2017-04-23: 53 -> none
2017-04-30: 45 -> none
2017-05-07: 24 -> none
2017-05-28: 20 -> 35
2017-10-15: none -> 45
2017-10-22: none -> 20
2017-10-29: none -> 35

-*-

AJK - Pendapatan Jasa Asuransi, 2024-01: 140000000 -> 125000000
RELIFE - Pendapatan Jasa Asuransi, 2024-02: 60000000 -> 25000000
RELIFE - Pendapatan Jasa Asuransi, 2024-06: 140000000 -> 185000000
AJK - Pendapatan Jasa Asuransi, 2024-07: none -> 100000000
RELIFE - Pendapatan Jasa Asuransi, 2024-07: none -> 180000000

-*-

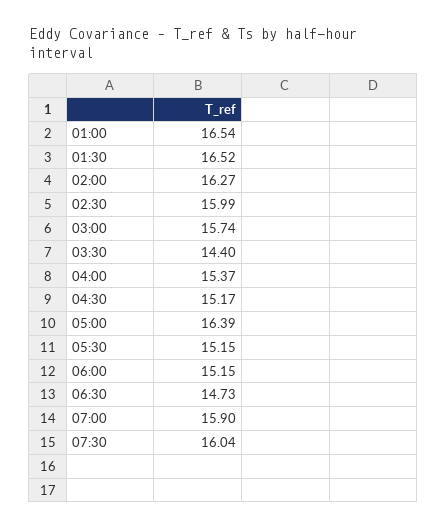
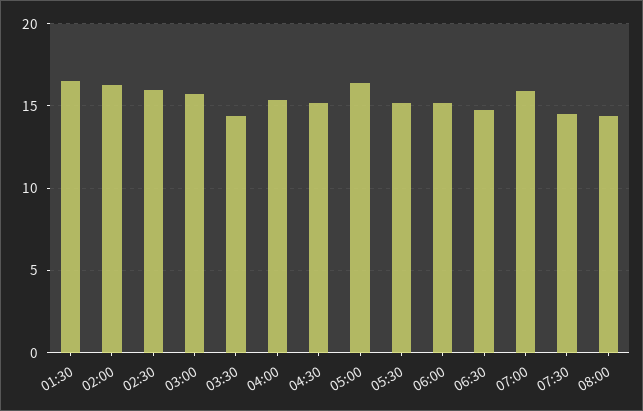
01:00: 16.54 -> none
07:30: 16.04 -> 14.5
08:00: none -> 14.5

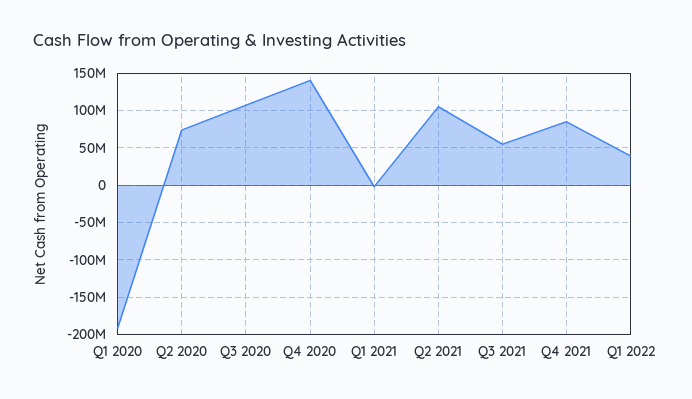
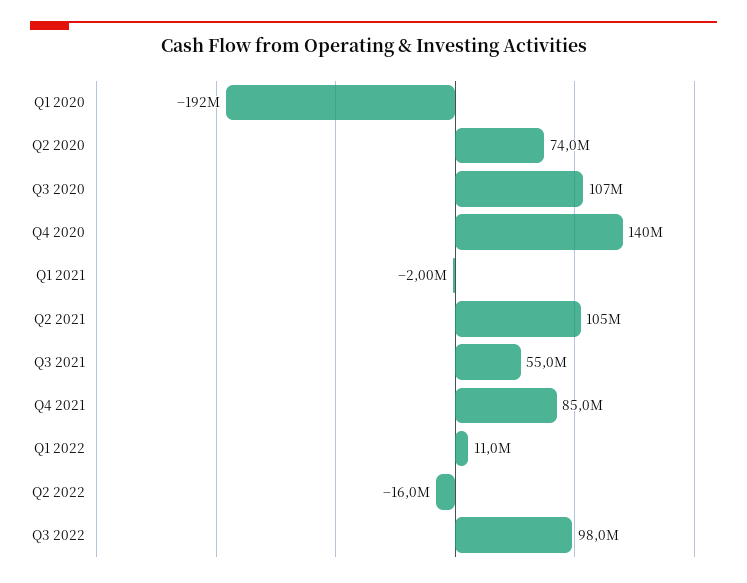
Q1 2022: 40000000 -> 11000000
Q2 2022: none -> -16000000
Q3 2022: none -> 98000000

-*-

• [Your task] Would you please return all lines from the listing above that contain "Jasa"?

• [Answer area]
AJK - Pendapatan Jasa Asuransi, 2024-01: 140000000 -> 125000000
RELIFE - Pendapatan Jasa Asuransi, 2024-02: 60000000 -> 25000000
RELIFE - Pendapatan Jasa Asuransi, 2024-06: 140000000 -> 185000000
AJK - Pendapatan Jasa Asuransi, 2024-07: none -> 100000000
RELIFE - Pendapatan Jasa Asuransi, 2024-07: none -> 180000000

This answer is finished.